На улице у Олд-Бейли еще с полудня собралась большая толпа. Возбуждением ожидавших пользовались агитаторы, произнося речи в связи со скорыми выборам и — на конец июня был назначен роспуск парламента. Впрочем, сейчас это мало кого интересовало, улицы были усеяны листовками, которых никто не читал. В редкие минуты тишины слышались цитаты из Библии, оглашаемые хриплым голосом уличного проповедника. Группа членов Общества трезвости, протискиваясь сквозь толпу, ходила взад-вперед с прибитой к шесту грубо намалеванной картиной: Оскар Уайльд в окружении бутылок с различными напитками, а внизу надпись, призывающая к воздержанию.
Наконец наступили сумерки, из-за темных, мрачных домов здесь они сгущались особенно быстро, и толпа стала похожа на унылое серое месиво. Из коридора уголовного суда донесся вой — известие о приговоре дошло до стоявших у входа. Те, кто пришел сюда из ненависти к тонкому белью и хорошо скроенному костюму, объединились в общем ликовании с теми, кто ненавидел новую мысль и непривычную музыку слов. Ругали аристократов. Мужчины, покатываясь со смеху, обнимались, потом отскакивали в стороны и принимались тузить друг друга кулаками. На мостовой, выбрав место посвободней, проститутки, взявшись за руки, образовали большой круг — они плясали, прыгали, извивались как сумасшедшие. Им аплодировали. Толпа, не сдерживаемая спокойными, улыбающимися полицейскими, двинулась через Лудгейт на Флит-стрит и Стренд и там стала шуметь под окнами редакций.

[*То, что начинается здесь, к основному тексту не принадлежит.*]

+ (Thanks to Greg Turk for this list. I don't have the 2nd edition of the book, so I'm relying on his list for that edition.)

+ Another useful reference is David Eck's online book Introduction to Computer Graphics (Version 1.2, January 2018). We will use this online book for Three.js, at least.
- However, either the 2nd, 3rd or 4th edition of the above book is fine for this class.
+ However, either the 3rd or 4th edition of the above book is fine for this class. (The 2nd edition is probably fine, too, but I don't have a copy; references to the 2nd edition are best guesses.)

Экипажи, оттесненные толпою на Флит-Лейн, вернулись к зданию суда. В один из первых сели Альфред Вуд и Чарлз Паркер. Вуд, стоя на подножке, вдруг рассмеялся:
— Ах ты, Гиацинт!
И всей ладонью ударил Паркера по спине.
VII
Его повезли в тюрьму Уэндсворт.
Хотя было очень рано, на улице собралось немало
народу. Поношенная одежда плохо сидела на людях, прежде не встречавшихся в этом пригородном районе. Светские дамы взяли платья у своих горничных, многие джентльмены выглядели так, будто наряжались у старьевщиков. Всех, однако, ждало разочарование — плотно закрытая карета с узником въехала, не останавливаясь, в ворота, которые тотчас заперли.
Начальник тюрьмы выслушал рапорт стражников, проверил бумаги и поставил на них номер камеры. Следуя за смотрителем, Оскар Уайльд прошел в длинный коридор, неся в руке узелок. В узелке были вещи, в которых он отныне должен был ходить. Весь кошмар последних дней вылился в этот ужасающий факт — ему придется надеть одежду, которую кто-то уже носил. Может быть, все же позволят иметь собственную сорочку? Как часто можно будет ее менять?
Перед ним открылся полумрак какого-то помещения, воняющего помоями. Приказали раздеться. В углу он увидел продолговатое углубление в полу, наполненное темной водой с белыми пузырьками мыла. Несколько секунд он стоял, не двигаясь. Двое верзил, стоявших за его спиной, стащили с него сюртук. Сорочку, брюки он уже снял сам, дрожащими пальцами стягивал с себя белье, наконец, совершенно голый, отошел на середину комнаты. Его толкнули, и он, поскользнувшись, упал в бассейн. Раздался плеск от падения грузного тела и одновременно долгий, жуткий вопль. Не в силах удержаться за скользкие стенки бассейна, он то и дело окунался в воду, мерзкая жидкость вливалась в рот, а когда наконец голова вынырнула на поверхность, его бурно стошнило. Верзилы со смехом вытащили его и бросили ему мокрую тряпку, чтобы обтерся.
Одетый в тюремный тиковый костюм с черными полосами, Уайльд вошел в свою камеру. В полдень далй обед: суп из кукурузной муки и кусок черного хлеба. Он ни к чему не притронулся. Весь день его не тревожили. Он лежал на дощатой койке без тюфяка и в течение ночи несколько раз видел фонарь надзирателя, вспыхивавший в проеме открывавшейся двери. Но вот на стене обозначилась тень оконной решетки — знак того, что где-то уже пробивается страшный свет дня.